[What this task involves] Omitting the images, transcribe the records below exactly as they stand.

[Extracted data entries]
┄┄┄┄┄┄

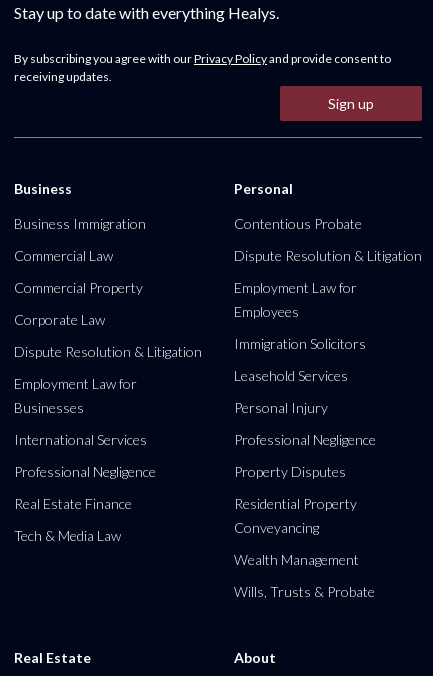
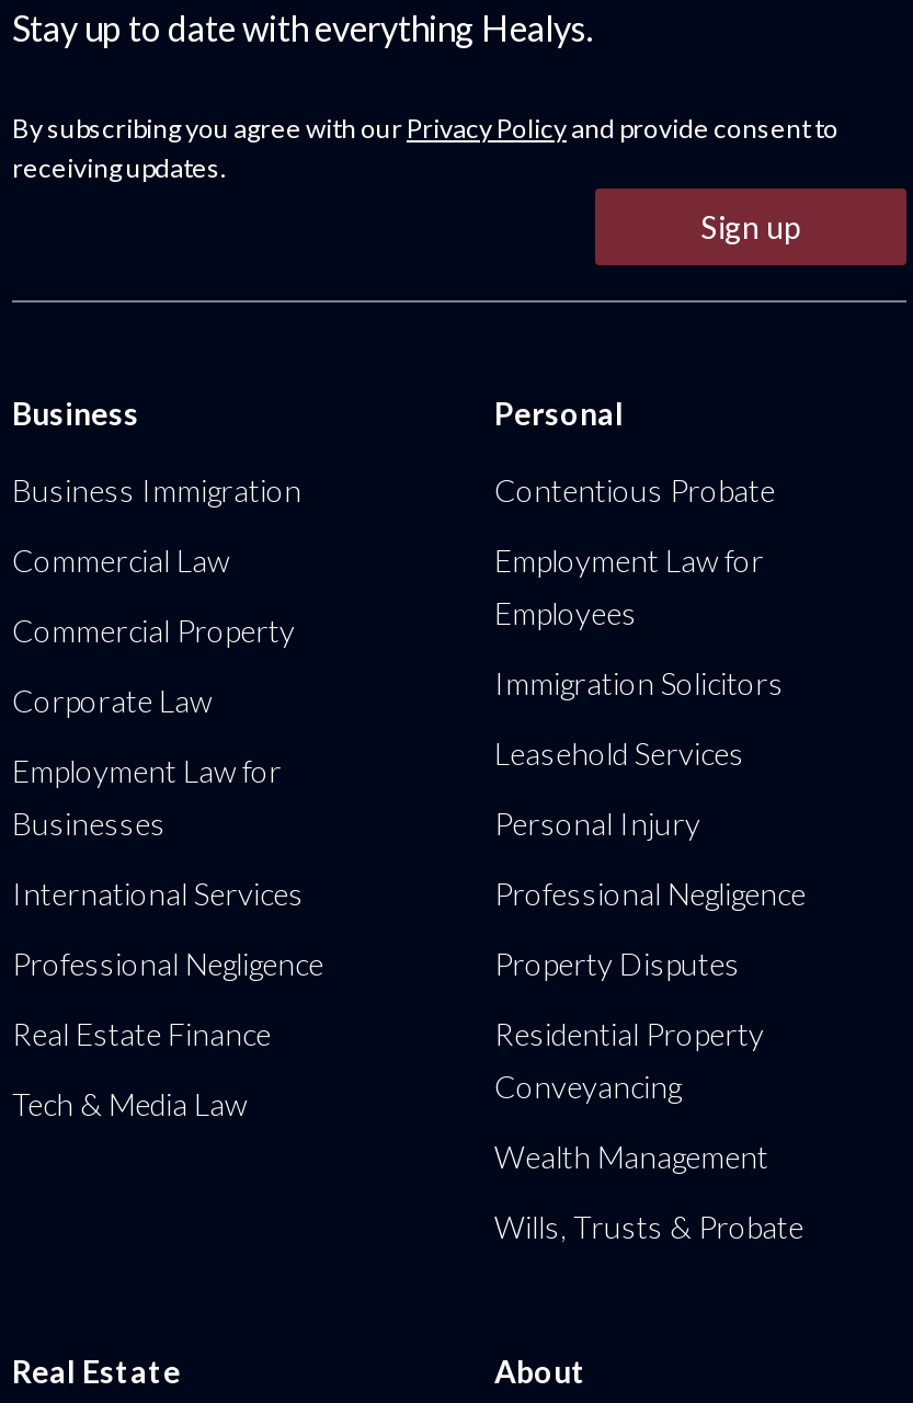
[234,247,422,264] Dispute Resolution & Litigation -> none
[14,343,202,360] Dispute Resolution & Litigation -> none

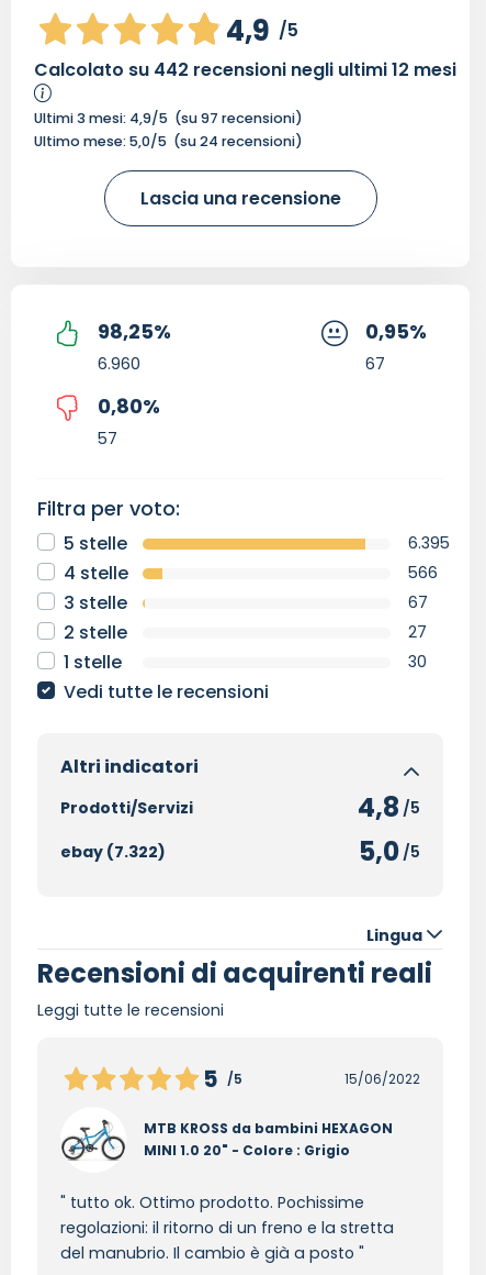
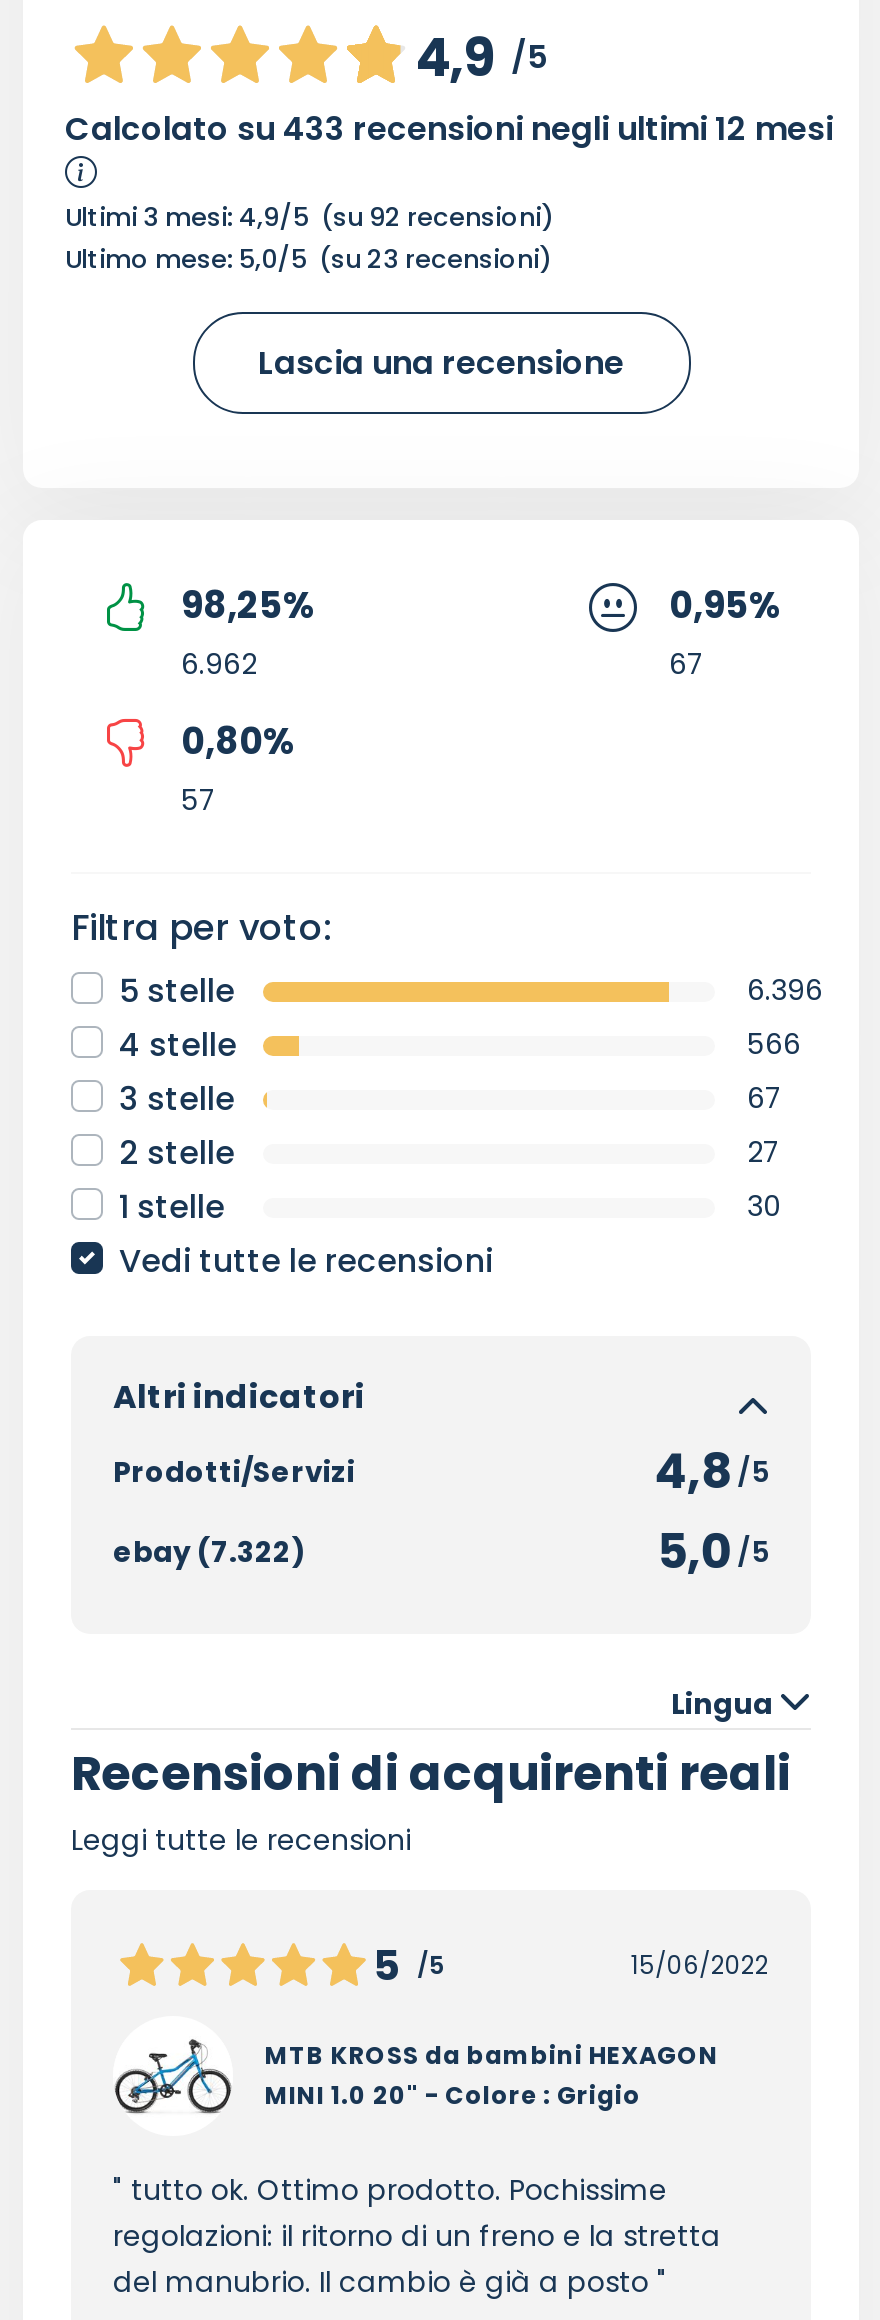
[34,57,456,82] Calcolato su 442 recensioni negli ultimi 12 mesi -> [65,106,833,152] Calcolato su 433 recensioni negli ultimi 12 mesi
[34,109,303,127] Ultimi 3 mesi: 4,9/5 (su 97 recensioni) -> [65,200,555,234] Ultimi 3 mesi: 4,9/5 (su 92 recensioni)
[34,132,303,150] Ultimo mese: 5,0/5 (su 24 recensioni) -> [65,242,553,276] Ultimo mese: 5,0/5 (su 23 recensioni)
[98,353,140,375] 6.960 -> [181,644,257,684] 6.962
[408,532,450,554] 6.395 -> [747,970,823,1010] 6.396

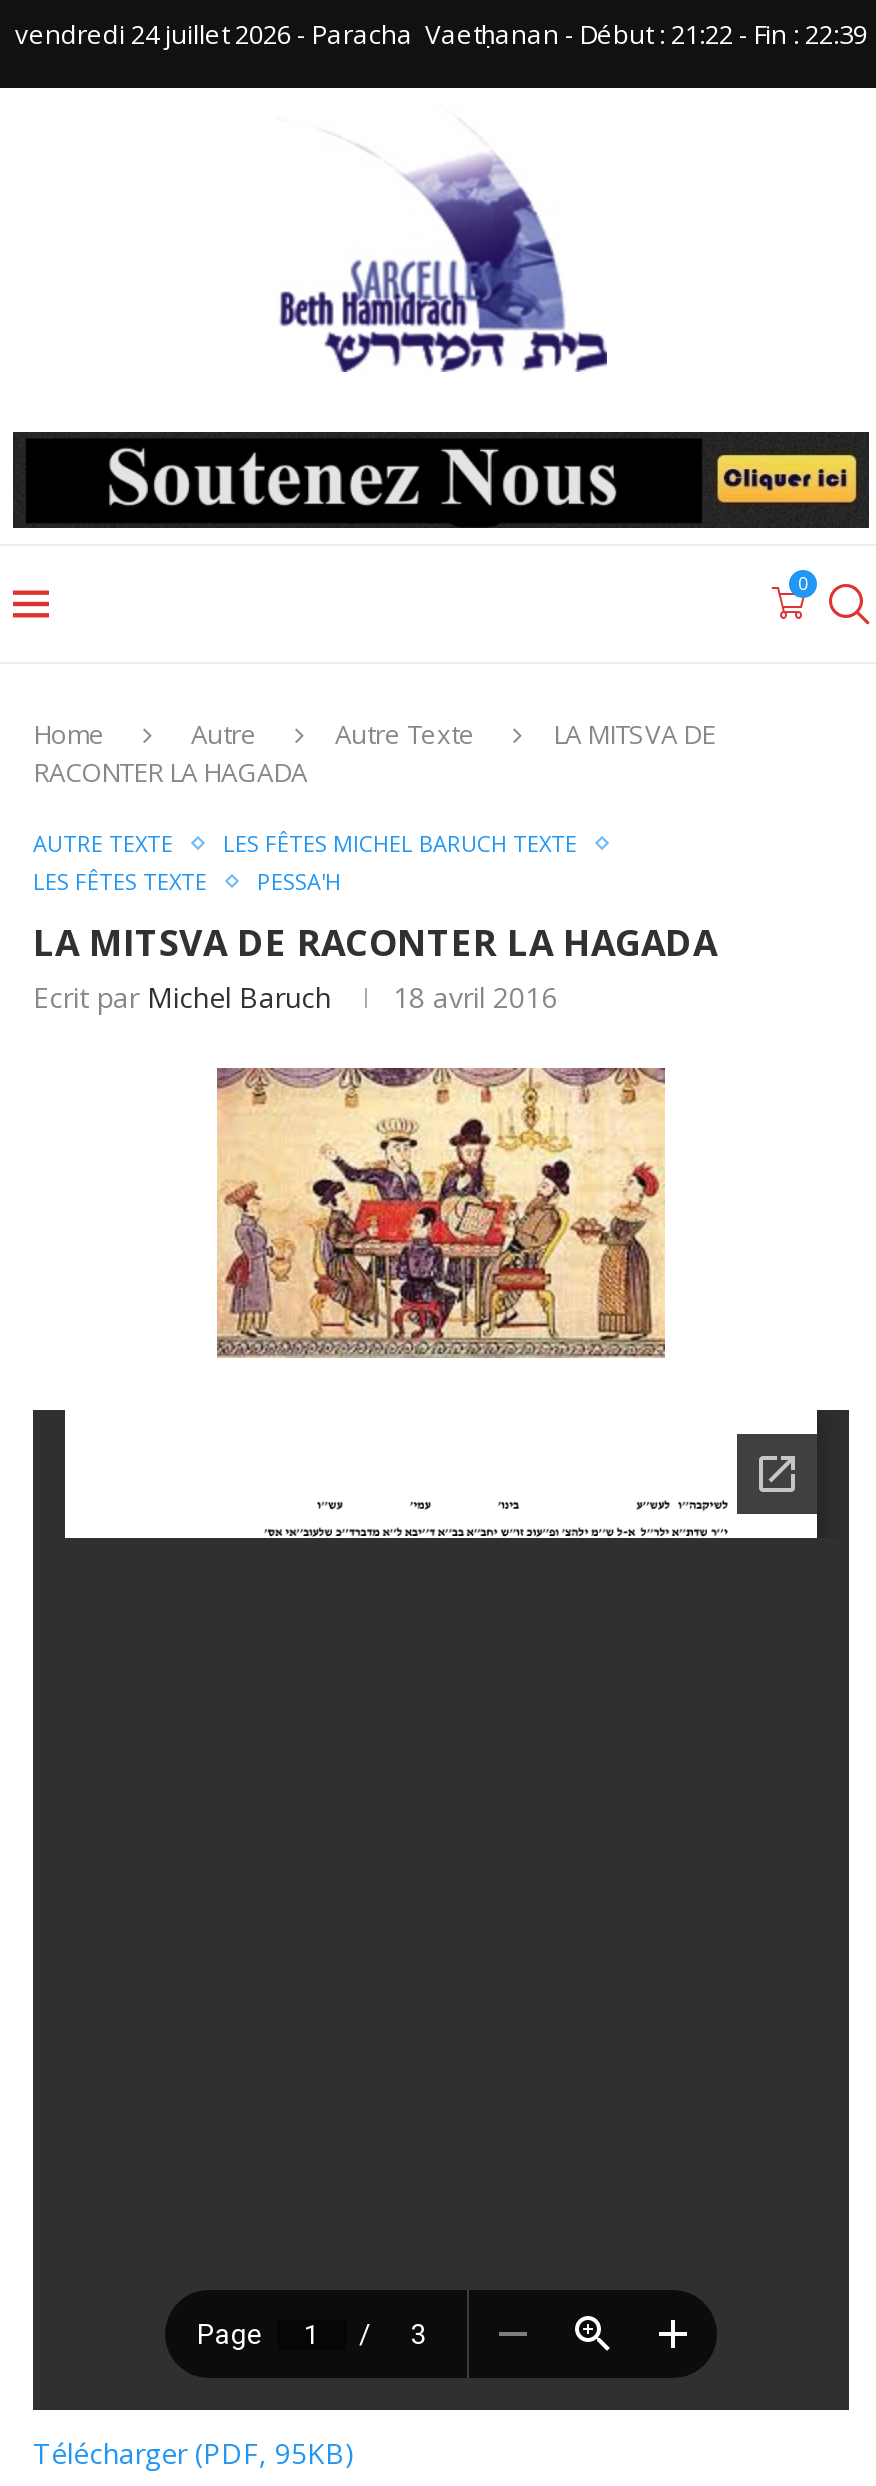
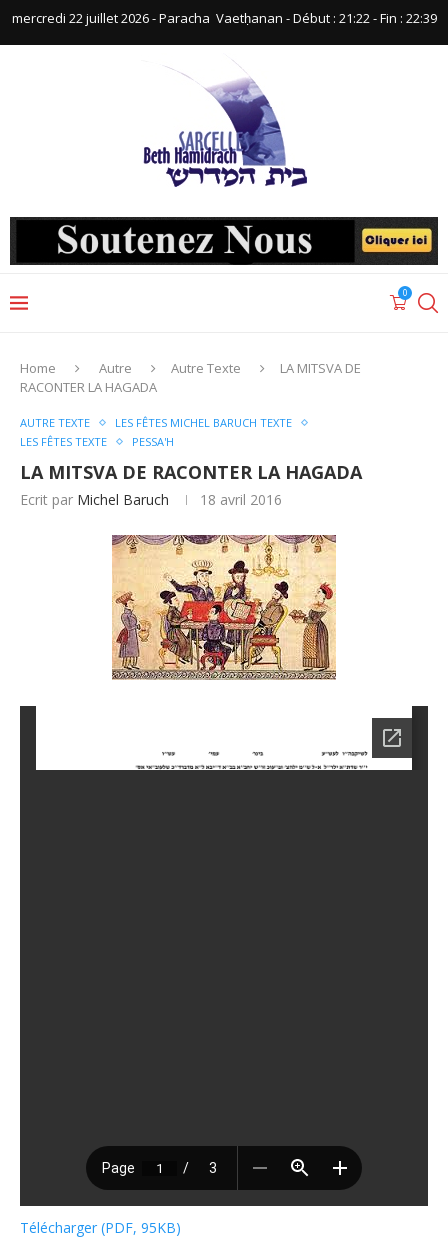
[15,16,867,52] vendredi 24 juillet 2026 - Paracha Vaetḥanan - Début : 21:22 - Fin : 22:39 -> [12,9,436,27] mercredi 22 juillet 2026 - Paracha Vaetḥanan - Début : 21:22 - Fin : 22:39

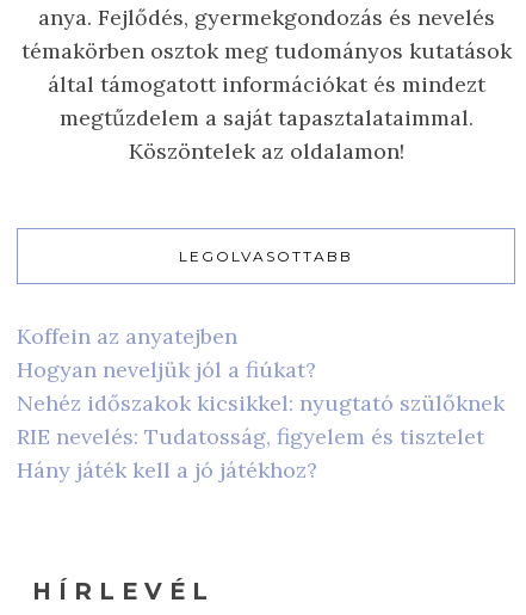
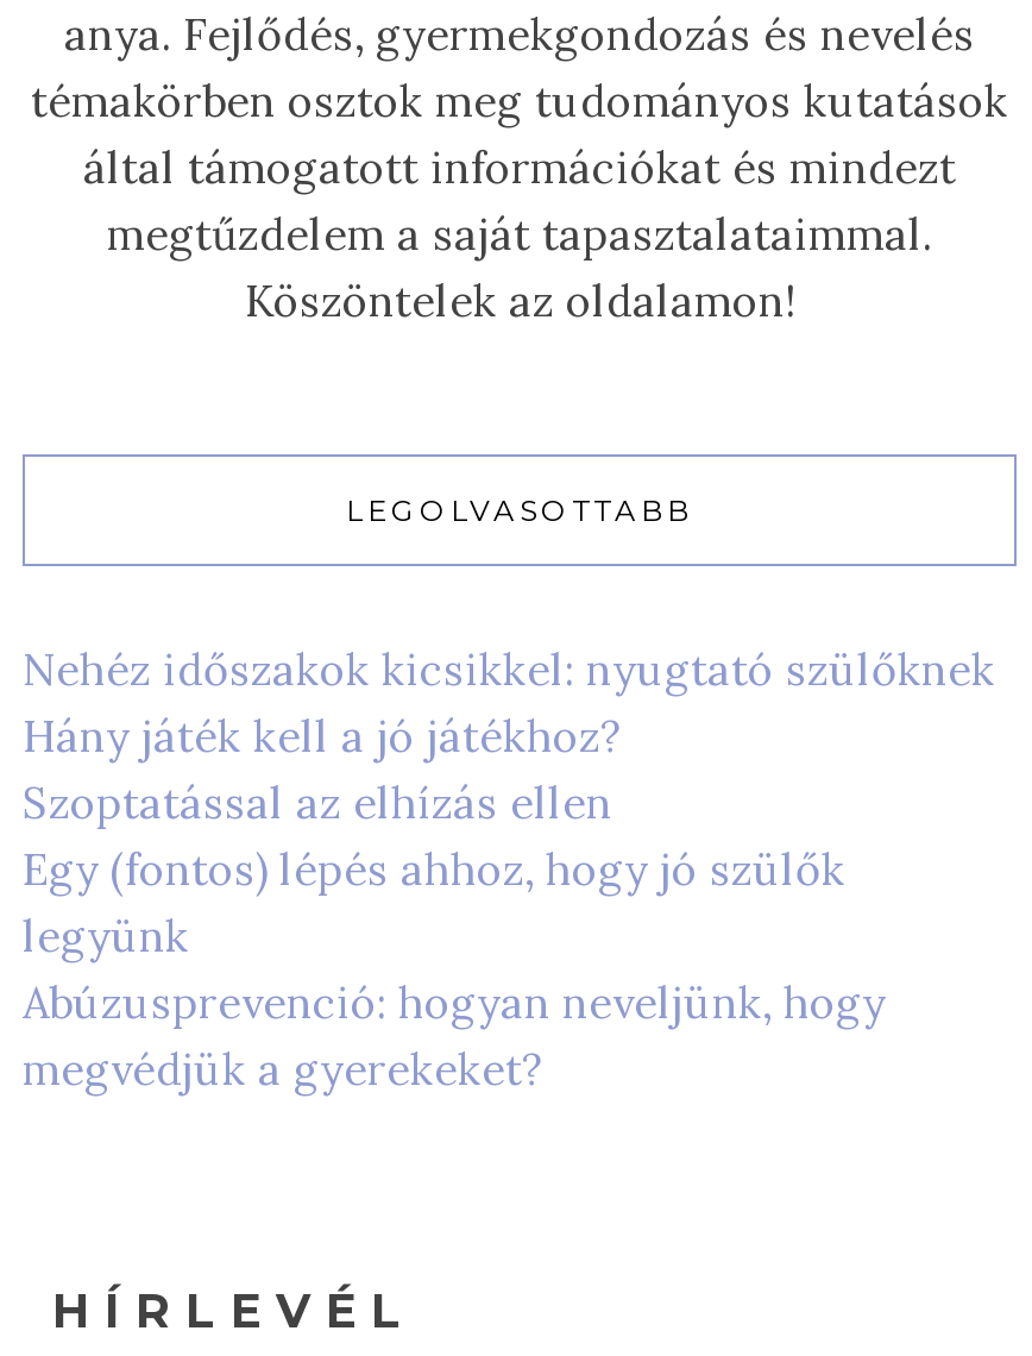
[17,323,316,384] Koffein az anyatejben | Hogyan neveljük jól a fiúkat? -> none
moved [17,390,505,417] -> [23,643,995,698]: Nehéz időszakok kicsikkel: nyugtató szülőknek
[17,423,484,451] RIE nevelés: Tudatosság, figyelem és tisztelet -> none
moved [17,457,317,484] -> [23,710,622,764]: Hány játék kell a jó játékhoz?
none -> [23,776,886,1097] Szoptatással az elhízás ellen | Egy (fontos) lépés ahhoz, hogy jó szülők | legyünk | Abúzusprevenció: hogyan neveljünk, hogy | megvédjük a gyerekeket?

┄┄┄┄┄┄

[Your solution]
[234,247,422,264] Dispute Resolution & Litigation -> none
[14,343,202,360] Dispute Resolution & Litigation -> none

[34,57,456,82] Calcolato su 442 recensioni negli ultimi 12 mesi -> [65,106,833,152] Calcolato su 433 recensioni negli ultimi 12 mesi
[34,109,303,127] Ultimi 3 mesi: 4,9/5 (su 97 recensioni) -> [65,200,555,234] Ultimi 3 mesi: 4,9/5 (su 92 recensioni)
[34,132,303,150] Ultimo mese: 5,0/5 (su 24 recensioni) -> [65,242,553,276] Ultimo mese: 5,0/5 (su 23 recensioni)
[98,353,140,375] 6.960 -> [181,644,257,684] 6.962
[408,532,450,554] 6.395 -> [747,970,823,1010] 6.396

[15,16,867,52] vendredi 24 juillet 2026 - Paracha Vaetḥanan - Début : 21:22 - Fin : 22:39 -> [12,9,436,27] mercredi 22 juillet 2026 - Paracha Vaetḥanan - Début : 21:22 - Fin : 22:39

[17,323,316,384] Koffein az anyatejben | Hogyan neveljük jól a fiúkat? -> none
moved [17,390,505,417] -> [23,643,995,698]: Nehéz időszakok kicsikkel: nyugtató szülőknek
[17,423,484,451] RIE nevelés: Tudatosság, figyelem és tisztelet -> none
moved [17,457,317,484] -> [23,710,622,764]: Hány játék kell a jó játékhoz?
none -> [23,776,886,1097] Szoptatással az elhízás ellen | Egy (fontos) lépés ahhoz, hogy jó szülők | legyünk | Abúzusprevenció: hogyan neveljünk, hogy | megvédjük a gyerekeket?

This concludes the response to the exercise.